Take, for example, pretty. If you hear someone say pretty sure, pretty good, pretty cool, or pretty darn close, they are most likely to be an American, or at least under the influence of American English. Another intensifying Americanism is mighty, which Brits do not use as an intensifier except when they’re trying to sound American. In fact, corpus data reveals many instances of mighty fine in British English, but they are nearly all examples of Brits’ poking fun at Americans. On the other hand, a Brit is more likely to use rather as in rather odd, rather strange, or rather silly. To an American ear, rather in front of an adjective sounds a bit formal and a bit British.

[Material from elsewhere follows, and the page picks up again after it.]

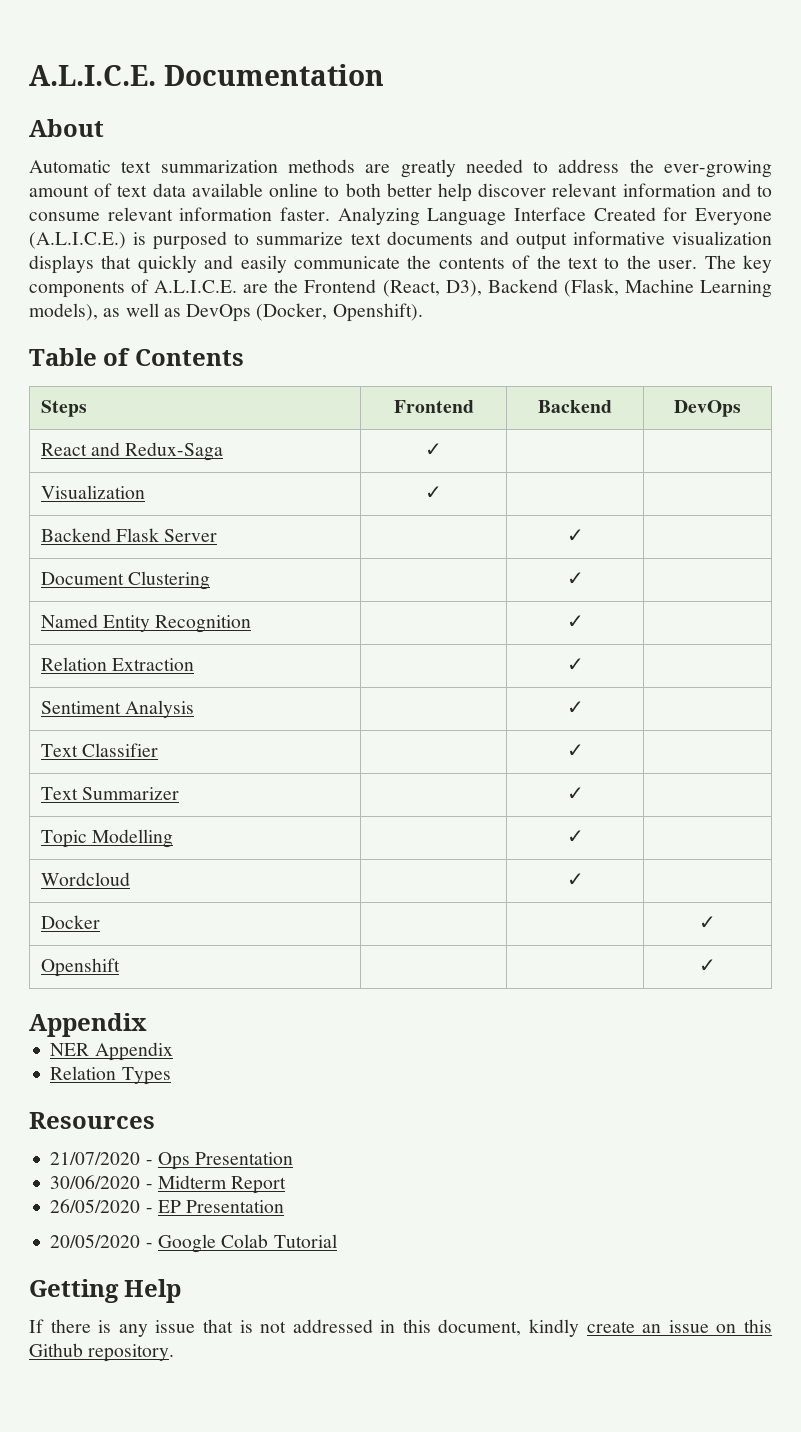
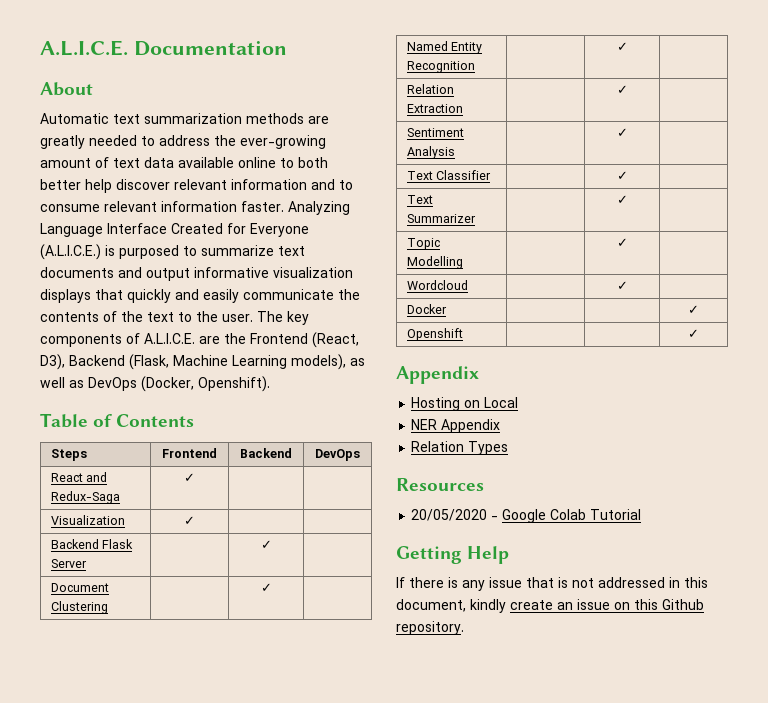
(147, 1025) none -> [411,397,519,411] // Hosting on Local
[50,1152,294,1170] [50,1175,287,1194] [50,1199,285,1213] // 21/07/2020 - Ops Presentation // 30/06/2020 - Midterm Report // 26/05/2020 - EP Presentation -> (484, 484) none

Other adverbs of this type may be used with a different meaning by British and American speakers. For example, “Thanks a bunch” is often used sincerely in American English, but ironically in British English. Another intensifying adverb that Americans and Brits do not quite agree is quite. The usage note in the Macmillan Dictionary puts it this way:
In British English quite usually means “fairly”: The film was quite enjoyable, although some of the acting was weak. When American speakers say quite, they usually mean “very”: We’ve examined the figures quite thoroughly. Speakers of British English sometimes use quite to mean “very,” but only before words with an extreme meaning: The whole experience was quite amazing.
Still, Oh, quite! is often used by Americans in a light-hearted way poking fun of the Brits.